Im Zusammenhang mit den Fragestellungen und den Hypothesen stehen Mayers kritische Reflexionen, die auf die zerstörerischen Kräfte der Vorurteile in der Vergangenheit, aber auch in der Gegenwart verweisen. Er zieht die Aufmerksamkeit der Menschen auf die jüngsten geschichtlichen und globalpolitischen Ereignisse, wenn er Folgendes schreibt:
Was zählt, ist, dass das Vorurteil in der Geschichte direkt oder indirekt hundert Millionen Menschen getötet hat; es hat unzählige Menschen seelisch vernichtet. Es hat Tragödien verursacht, die die fähigsten Dramaturgen nicht in gleicher Form wiedergeben könnten. Es ist die Ursache der meisten Kriege. Es bedeutet eine dauernde Gefahr f ü r die Menschheit [Herv.von. mir]. (Mayer 2010, 26)
Geschichtlich ist nicht nur an den Antisemitismus und den Holocaust zu denken, sondern auch an den sich als eine Art Vorläufer des Holocaust erweisenden traurigen Mord an den Herero, der lange in der Kolonialgeschichte Südwestafrikas verdrängt wurde und erst mit den Arbeiten von Uwe Timm u.a. mit der Erscheinung seines postkolonialen Romans Morenga als eine verborgene Seite der Kolonialgeschichte Afrikas erkannt und diskutiert wird.
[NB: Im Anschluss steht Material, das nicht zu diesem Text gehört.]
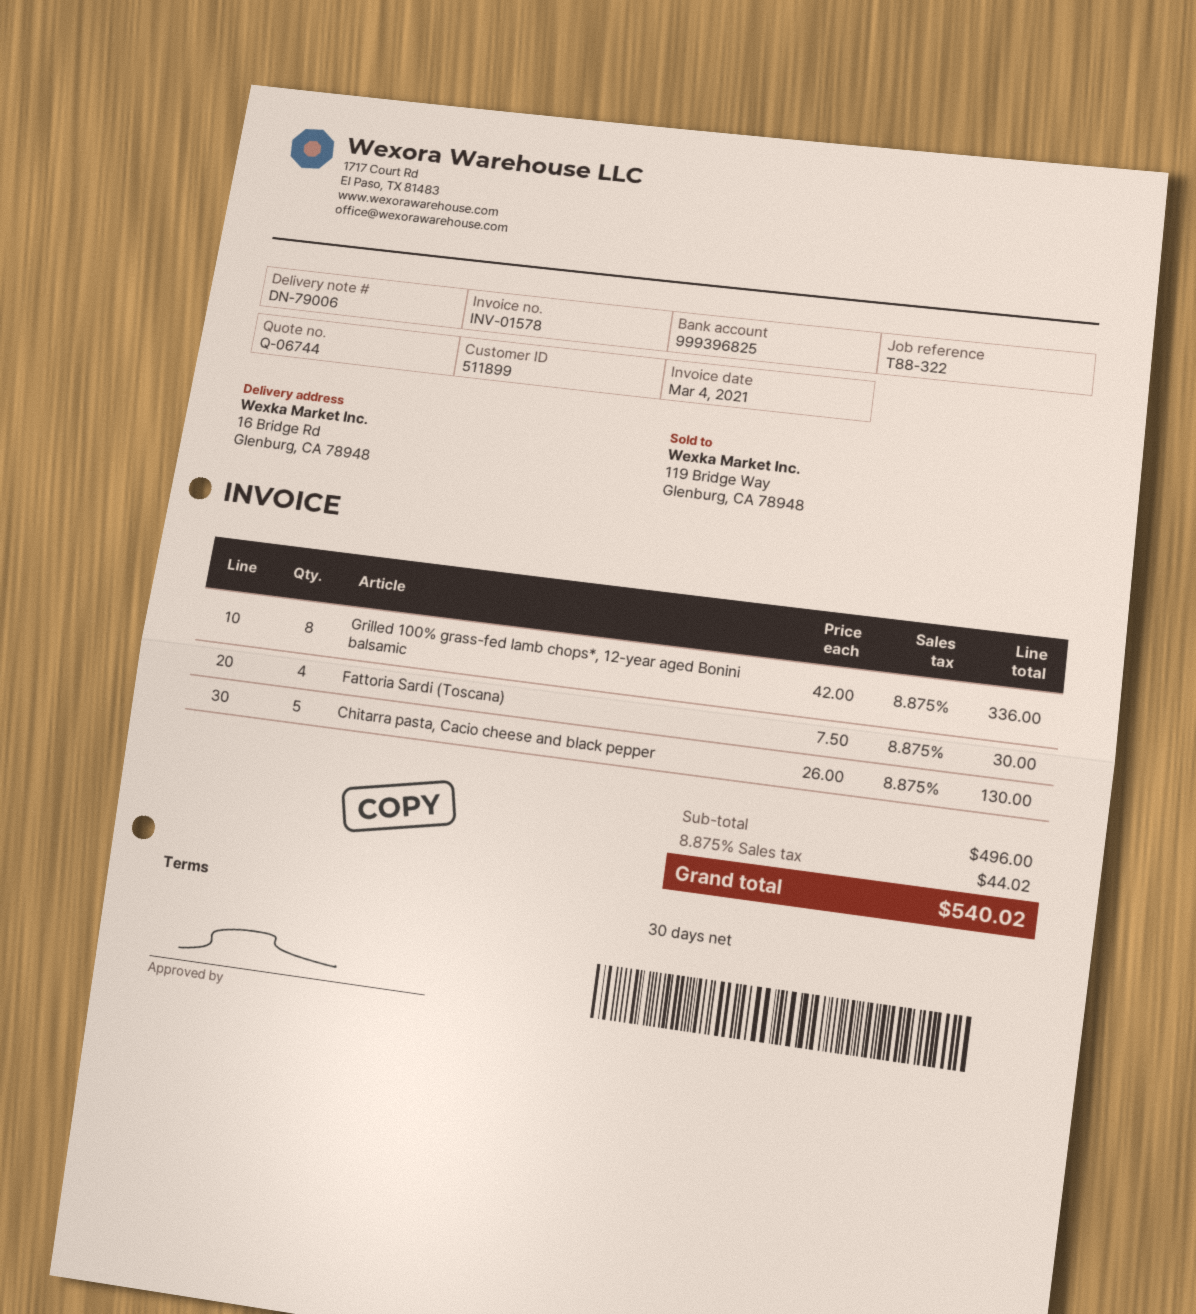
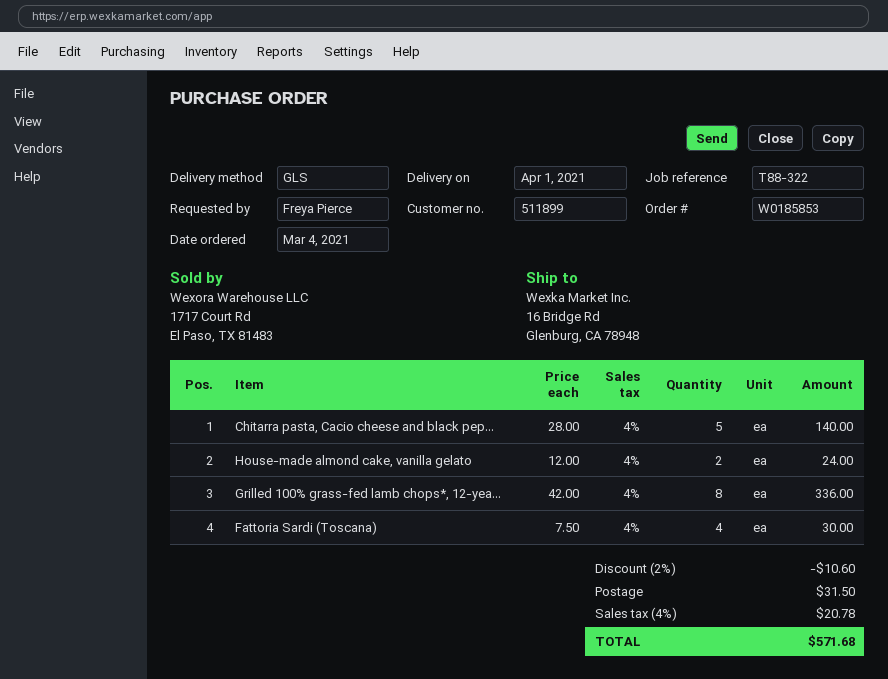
Chitarra pasta, Cacio cheese and black pepper: 5 x 26.00 = 130.00 -> 5 x 28.00 = 140.00
House-made almond cake, vanilla gelato: none -> 2 x 12.00 = 24.00
discount: none -> 2% = 10.60
shipping: none -> 31.50
tax: 8.875% = 44.02 -> 4% = 20.78
total: 540.02 -> 571.68

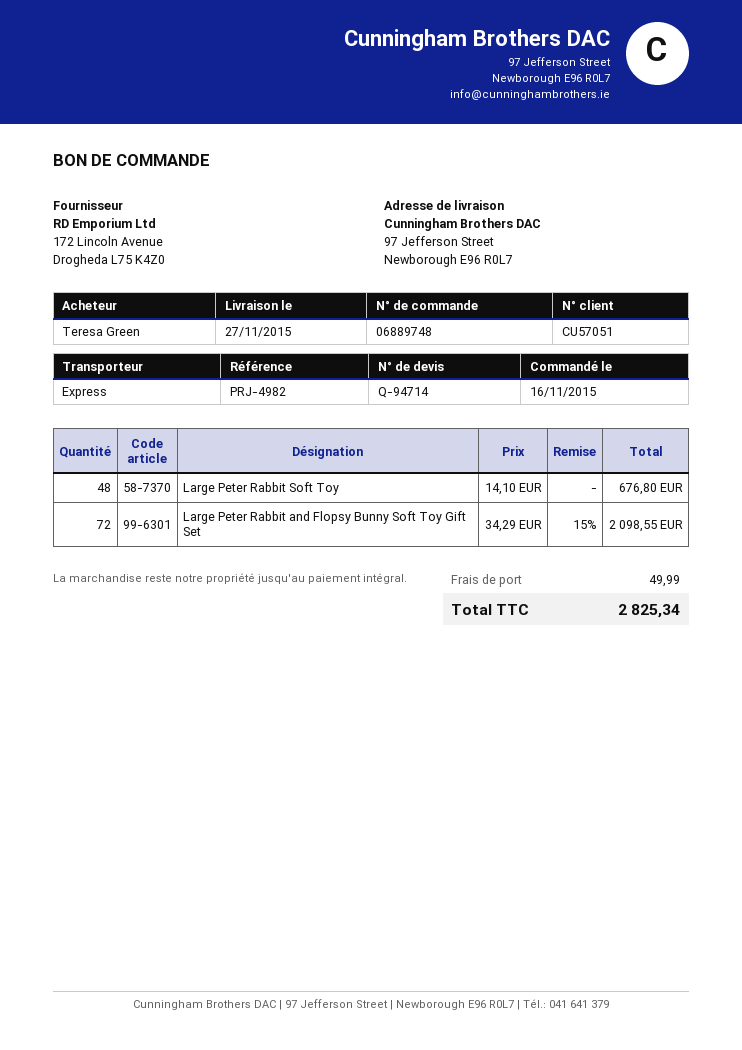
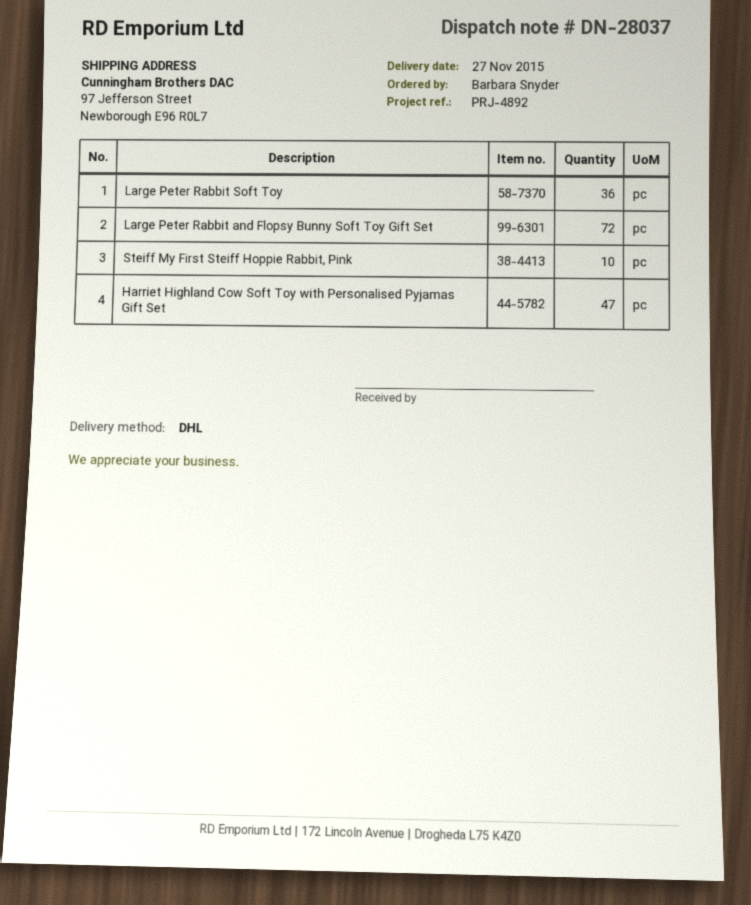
reference: PRJ-4982 -> PRJ-4892
ordered by: Teresa Green -> Barbara Snyder
shipping method: express -> DHL
Large Peter Rabbit Soft Toy: 48 -> 36
Steiff My First Steiff Hoppie Rabbit, Pink: none -> 10
Harriet Highland Cow Soft Toy with Personalised Pyjamas Gift Set: none -> 47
Aber nicht nur in der Geschichte ist eine Flut von Vorurteilen zu sehen, sondern auch sie „gehören wie selbstverständlich zu unserem Alltag.“ (Ahlheim 2007, 7), weil der Mensch in der modernen Gesellschaft seinen Mitmenschen kategorisiert und diskriminiert. Er ist mit überzogenen Selbst- und Fremdbildern und gewalttätiger Ausgrenzung konfrontiert. Diese Situation führt zu einer übertriebenen Stereotypenanwendung, die verhindern Fortschritte in der Humanität zu machen.
Um die Menschheit zu sensibilisieren und für die Humanität einzutreten und zu kämpfen, hat der Schweizer Autor Max Frisch die Problematik der Vorurteile und deren verhängnisvolle Auswirkungen in seinem Parabelstück Andorra verarbeitet. Das ganze Stück beruht auf einem alttestamentlichen Gebot, das schon in seinem Tagebuch (1946-1949) zum Ausdruck kommt: „Du sollst dir kein Bildnis machen“ (Frisch 1983, 32). Dieses Gebot deutet implizit auf die vernichtende Kraft der Bildnisse hin, wogegen sich einzusetzen die Menschen aufgerufen werden.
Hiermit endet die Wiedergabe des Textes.